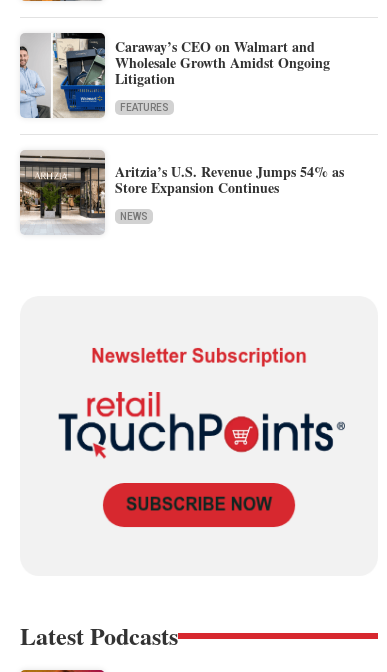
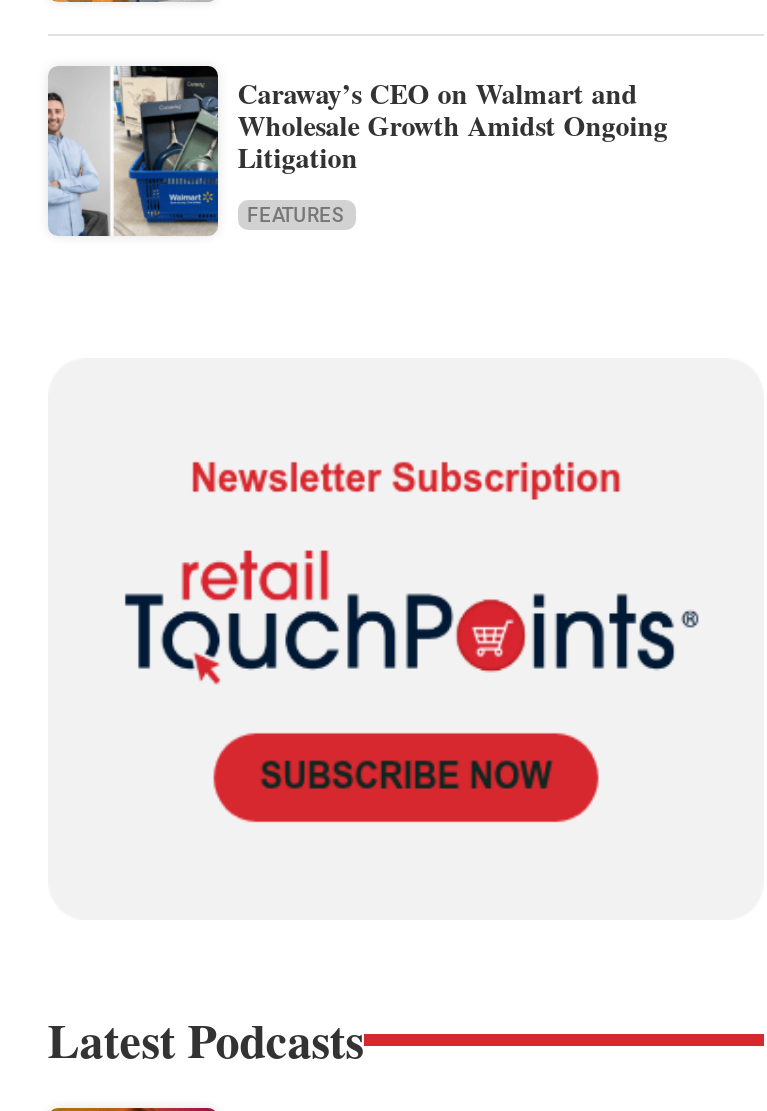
- [image]
- Aritzia’s U.S. Revenue Jumps 54% as
- Store Expansion Continues
- NEWS
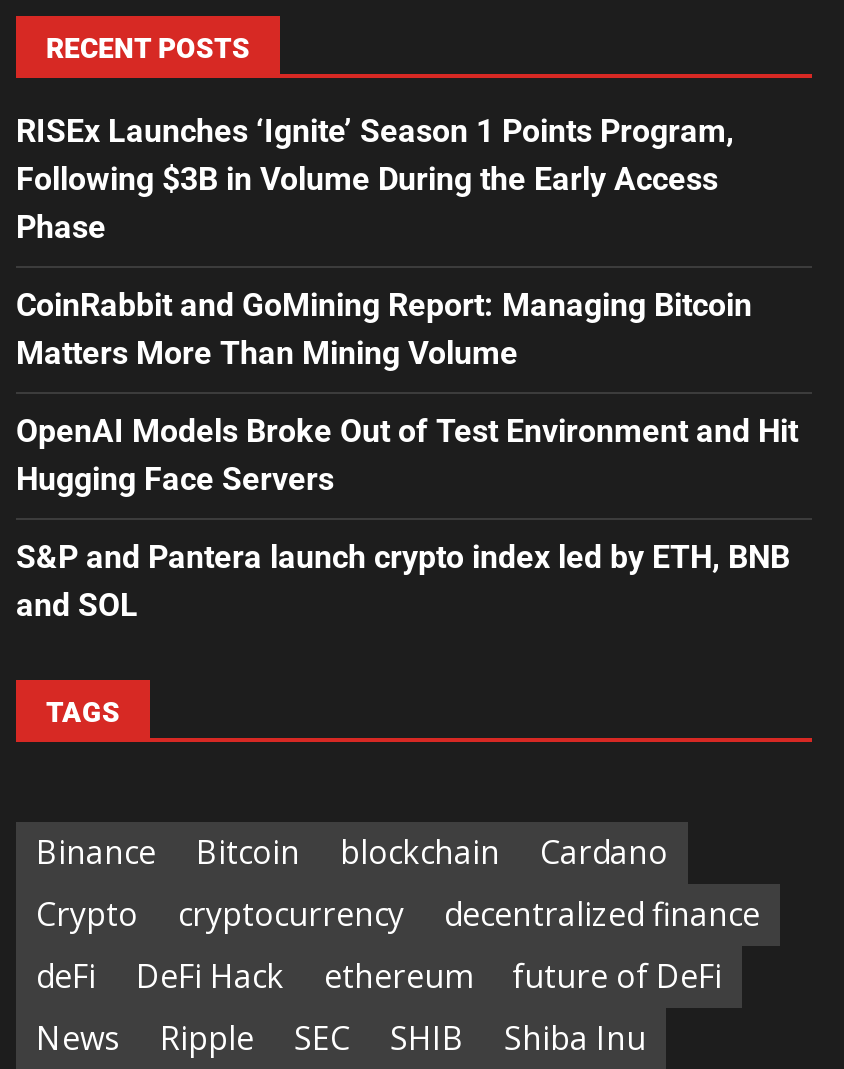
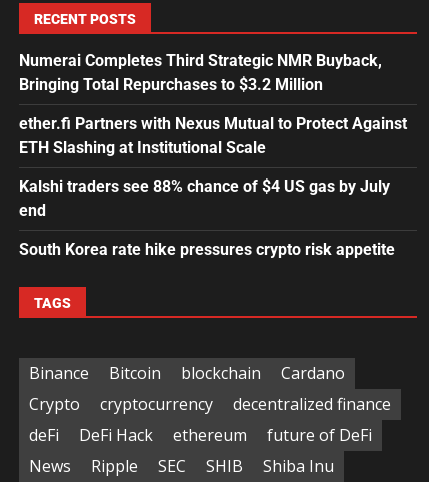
- RISEx Launches ‘Ignite’ Season 1 Points Program,
- Following $3B in Volume During the Early Access
- Phase
+ Numerai Completes Third Strategic NMR Buyback,
+ Bringing Total Repurchases to $3.2 Million

- CoinRabbit and GoMining Report: Managing Bitcoin
- Matters More Than Mining Volume
+ ether.fi Partners with Nexus Mutual to Protect Against
+ ETH Slashing at Institutional Scale

- OpenAI Models Broke Out of Test Environment and Hit
- Hugging Face Servers
+ Kalshi traders see 88% chance of $4 US gas by July
+ end

- S&P and Pantera launch crypto index led by ETH, BNB
- and SOL
+ South Korea rate hike pressures crypto risk appetite
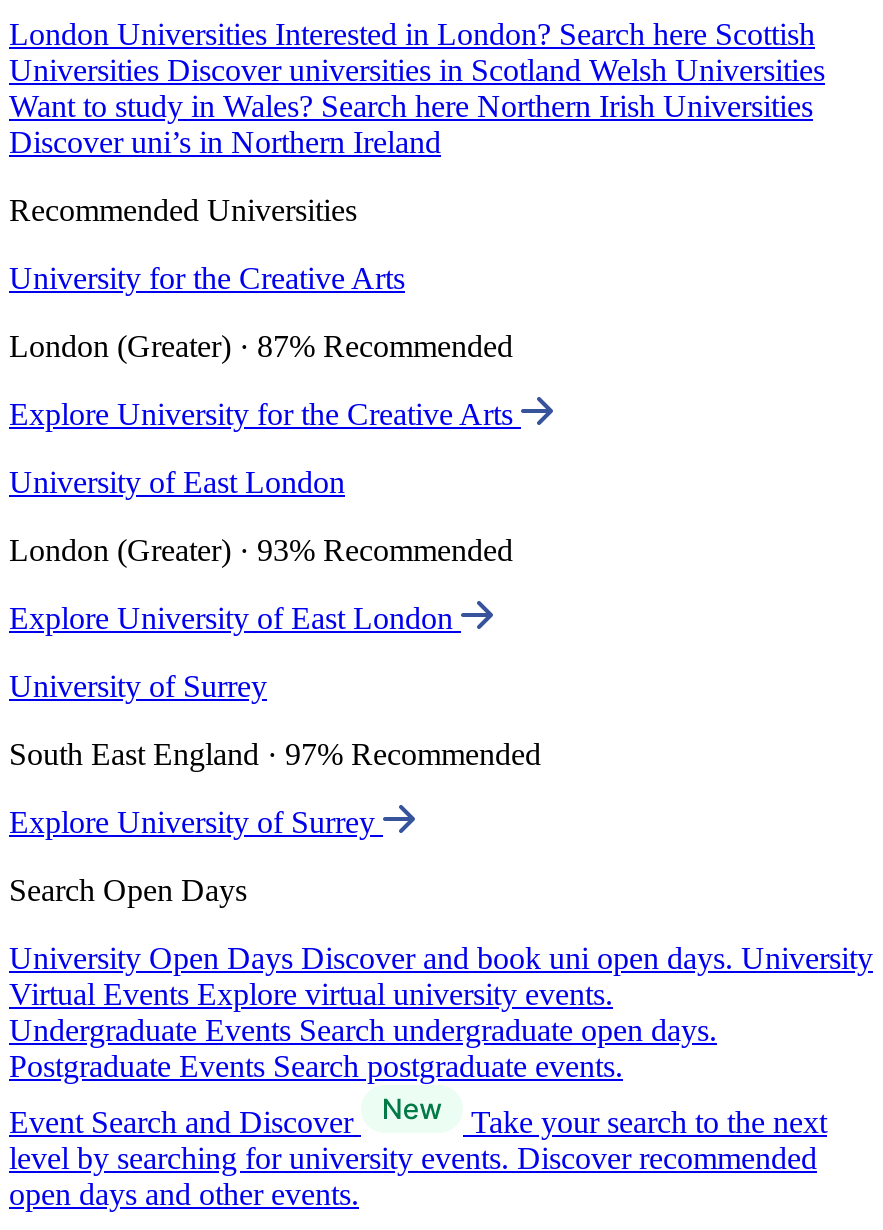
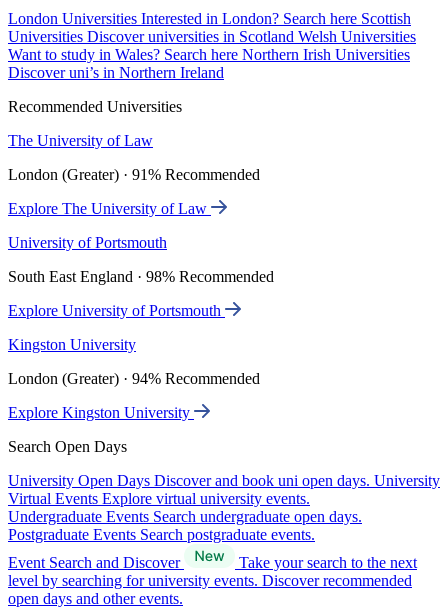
- University for the Creative Arts
+ The University of Law

- London (Greater) · 87% Recommended
+ London (Greater) · 91% Recommended

- Explore University for the Creative Arts
+ Explore The University of Law

- University of East London
+ University of Portsmouth

- London (Greater) · 93% Recommended
+ South East England · 98% Recommended

- Explore University of East London
+ Explore University of Portsmouth

- University of Surrey
+ Kingston University

- South East England · 97% Recommended
+ London (Greater) · 94% Recommended

- Explore University of Surrey
+ Explore Kingston University
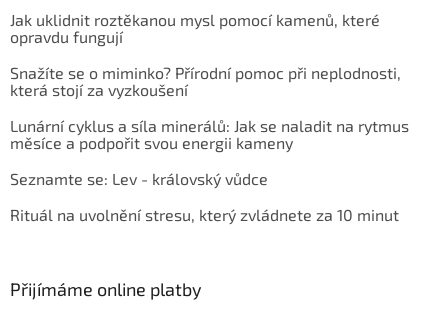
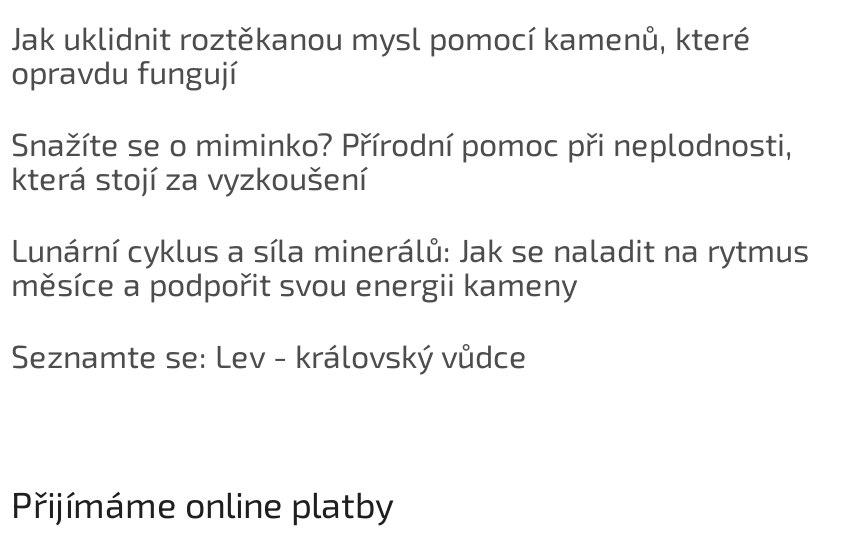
- Rituál na uvolnění stresu, který zvládnete za 10 minut
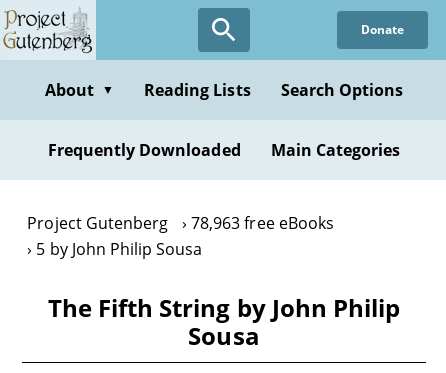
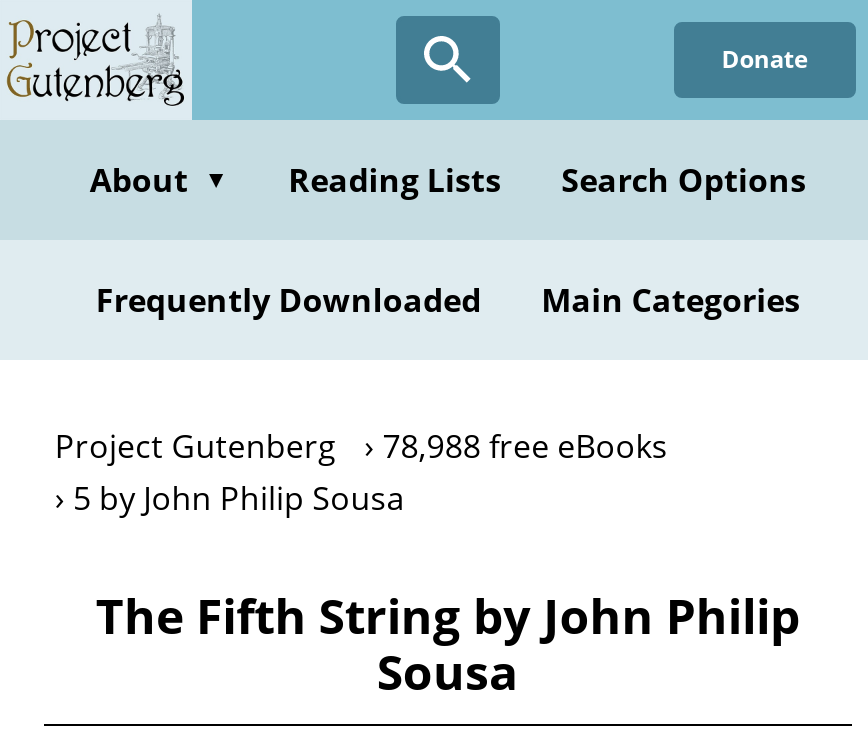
- Project Gutenberg 78,963 free eBooks
+ Project Gutenberg 78,988 free eBooks
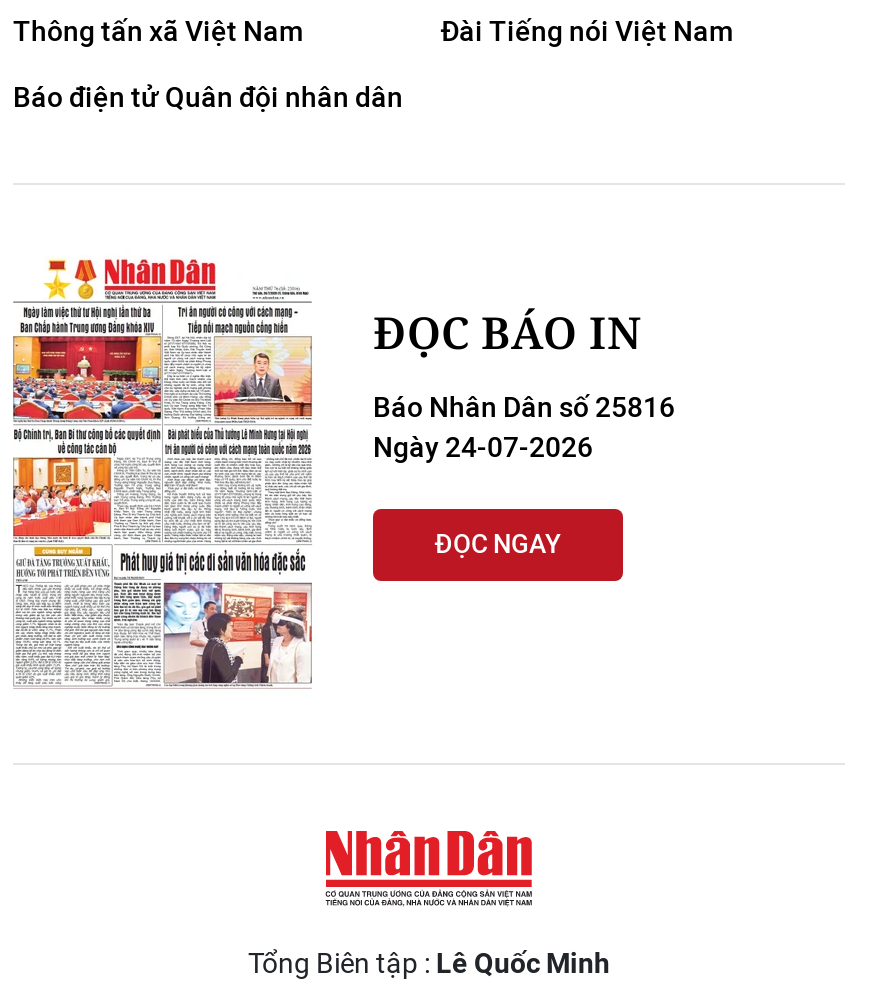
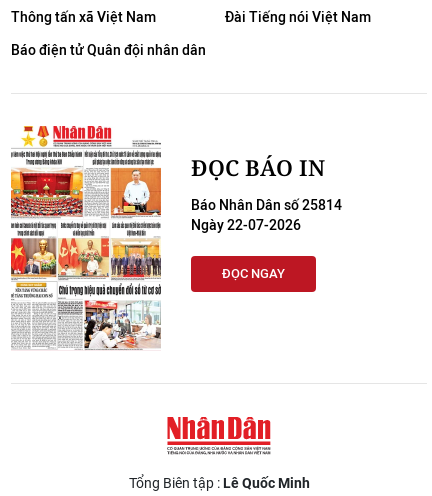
- [image]
- Báo Nhân Dân số 25816
+ [image]
+ Báo Nhân Dân số 25814

- Ngày 24-07-2026
+ Ngày 22-07-2026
-------------------------
▶ _Required action_:
The answer must be the lines above, word for word, from the first one through the line with "crypto risk appetite", pictures excluded.

▶ _Answer section_:
- [image]
- Aritzia’s U.S. Revenue Jumps 54% as
- Store Expansion Continues
- NEWS
- RISEx Launches ‘Ignite’ Season 1 Points Program,
- Following $3B in Volume During the Early Access
- Phase
+ Numerai Completes Third Strategic NMR Buyback,
+ Bringing Total Repurchases to $3.2 Million

- CoinRabbit and GoMining Report: Managing Bitcoin
- Matters More Than Mining Volume
+ ether.fi Partners with Nexus Mutual to Protect Against
+ ETH Slashing at Institutional Scale

- OpenAI Models Broke Out of Test Environment and Hit
- Hugging Face Servers
+ Kalshi traders see 88% chance of $4 US gas by July
+ end

- S&P and Pantera launch crypto index led by ETH, BNB
- and SOL
+ South Korea rate hike pressures crypto risk appetite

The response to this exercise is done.